WUD. C’est-à-dire ? 

M. A. Pour la conservation sociétale, plus il y aura de centres qui pourront la mettre en place et mieux ce sera. Quant à l’autoconservation sociétale, il faut que cela implique son remboursement et le fait qu’il n’y ait pas de restrictions. Agnès Buzyn avait émis un certain nombre de restrictions à l’autoconservation sociétale, si bien que son usage était très restreint. Pour que la PMA pour toutes soient réellement ouverte, il faut aussi qu’elle soit remboursée, mais il faut aussi inscrire dans la loi des dispositions de non-discrimination du fait du statut matrimonial mais aussi de l’orientation sexuelle. Il faut écarter toute hiérarchisation des indications. Pour pallier à la pénurie de gamètes et de spermatozoïdes qui vont être utiles dans le cadre du dons de spermatozoïdes pour la PMA pour toutes, il faut que le plus grand nombre de centres y participe pour raccourcir les délais. Dernière chose : la Ropa (réception d'ovocytes de la partenaire). 
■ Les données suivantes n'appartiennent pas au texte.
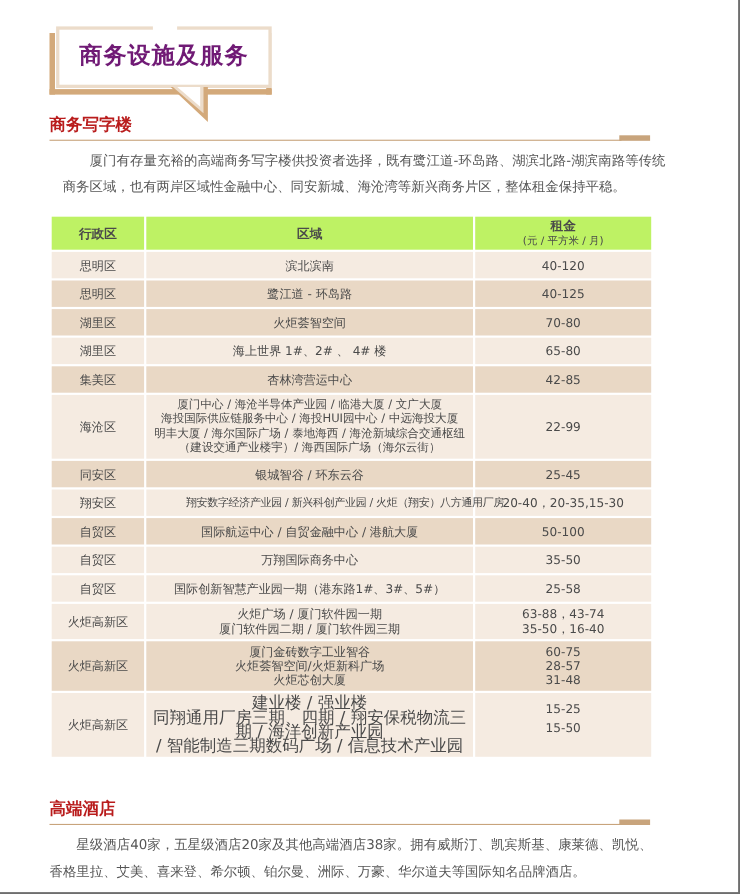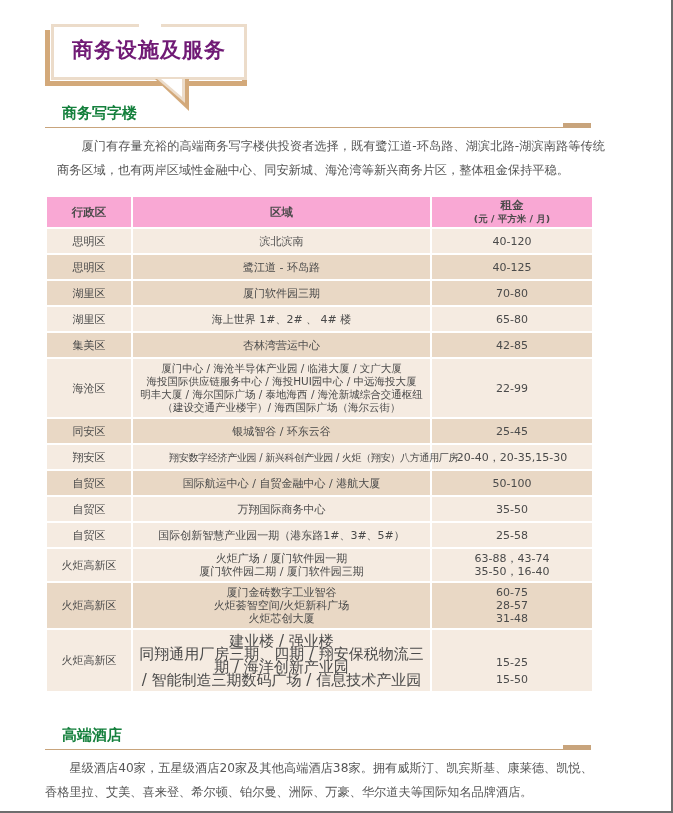--- a/index.html
+++ b/index.html
@@ -36,21 +36,21 @@
     .title-tail {
       position: absolute; left: 110px; top: 57px; width: 0; height: 0;
     }
     .title-tail svg { position: absolute; left: 0; top: 0; }
     .title-text {
       position: absolute; left: 0; top: 14px; width: 208px; text-align: center;
       font-size: 21px; font-weight: bold; color: #701a75; letter-spacing: 1px;
     }
     
     .section-head { position: absolute; left: 45px; width: 546px; }
-    .section-title { font-size: 15px; color: #15803d; font-weight: bold; margin-left: 17px; }
+    .section-title { font-size: 15px; color: #b91c1c; font-weight: bold; }
     .section-line {
       position: absolute; left: 0; top: 23px; width: 520px; height: 1px; background: #c8a47c;
     }
     .section-tab {
       position: absolute; left: 518px; top: 19px; width: 28px; height: 5px; background: #c8a47c;
     }
     .para {
       position: absolute; left: 45px; width: 548px;
       font-size: 12.2px; line-height: 24px; color: #555;
       text-indent: 2em; text-align: justify;
@@ -58,22 +58,22 @@
     
     table.rent {
       position: absolute; left: 45px; top: 195px; width: 547px;
       border-collapse: separate; border-spacing: 2px;
       font-size: 11px; color: #4a4a4a;
       table-layout: fixed;
     }
     table.rent th, table.rent td {
       text-align: center; vertical-align: middle; padding: 0 2px;
     }
-    table.rent th { background: #f9a8d4; font-weight: bold; font-size: 11.5px; height: 30px; }
-    table.rent th .sub { display: block; font-weight: bold; font-size: 9.5px; }
+    table.rent th { background: #bef264; font-weight: bold; font-size: 11.5px; height: 30px; }
+    table.rent th .sub { display: block; font-weight: normal; font-size: 9.5px; }
     table.rent tr.light td { background: #f5ebe1; }
     table.rent tr.dark td { background: #e9d8c5; }
     table.rent td { height: 24px; line-height: 13px; }
     table.rent td.area-small { font-size: 10px; letter-spacing: -0.3px; white-space: nowrap; padding-left: 36px; }
     table.rent td.multi { padding-top: 3px; padding-bottom: 3px; margin-top: 32px; }
     .cell-line { display: block; }
   </style>
 </head>
 <body>
 
@@ -123,21 +123,21 @@
       <td>滨北滨南</td>
       <td>40-120</td>
     </tr>
     <tr class="dark">
       <td>思明区</td>
       <td>鹭江道 - 环岛路</td>
       <td>40-125</td>
     </tr>
     <tr class="dark">
       <td>湖里区</td>
-      <td>厦门软件园三期</td>
+      <td>火炬荟智空间</td>
       <td>70-80</td>
     </tr>
     <tr class="light">
       <td>湖里区</td>
       <td>海上世界 1#、2# 、 4# 楼</td>
       <td>65-80</td>
     </tr>
     <tr class="dark">
       <td>集美区</td>
       <td>杏林湾营运中心</td>
@@ -202,21 +202,21 @@
         <span class="cell-line">31-48</span>
       </td>
     </tr>
     <tr class="light">
       <td>火炬高新区</td>
       <td class="multi" style="font-size:15px;">
         <span class="cell-line">建业楼 / 强业楼</span>
         <span class="cell-line">同翔通用厂房三期、四期 / 翔安保税物流三期 / 海洋创新产业园</span>
         <span class="cell-line">/ 智能制造三期数码广场 / 信息技术产业园</span>
       </td>
-      <td class="multi" style="line-height:17px;vertical-align:top;padding-top:24px;">
+      <td class="multi" style="line-height:17px;vertical-align:top;padding-top:6px;">
         <span class="cell-line">15-25</span>
         <span class="cell-line">15-50</span>
       </td>
     </tr>
   </tbody>
 </table>
 
 <div class="section-head" style="top:726px;">
   <div class="section-title">高端酒店</div>
   <div class="section-line"></div>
WUD. Pouvez-vous nous rappeler ce qu’est la Ropa ?

M. A. Dans le cadre d’un couple de femmes, une des partenaires va bénéficier d’un prélèvement d’ovocytes et les embryons issus de cette ponction avec don de sperme seront alors transférés chez l’autre partenaire. On peut restreindre cette technique dans un cadre médical. C’est l’esprit de la loi en France actuellement. Ailleurs en Espagne, on peut considérer la Ropa comme une maternité partagée. Nous avons introduit des amendements sur la Ropa qui vont être discutés. À ma connaissance, la majorité des associations sont favorables à la Ropa. Agnès Buzyn était hostile à cette problématique, ce qui ne semble pas être le cas d’Olivier Véran. Le gouvernement y a l’air aussi opposé, mais les rapporteurs de la loi y sont favorables. Nous ne savons pas encore ce qui va être voté.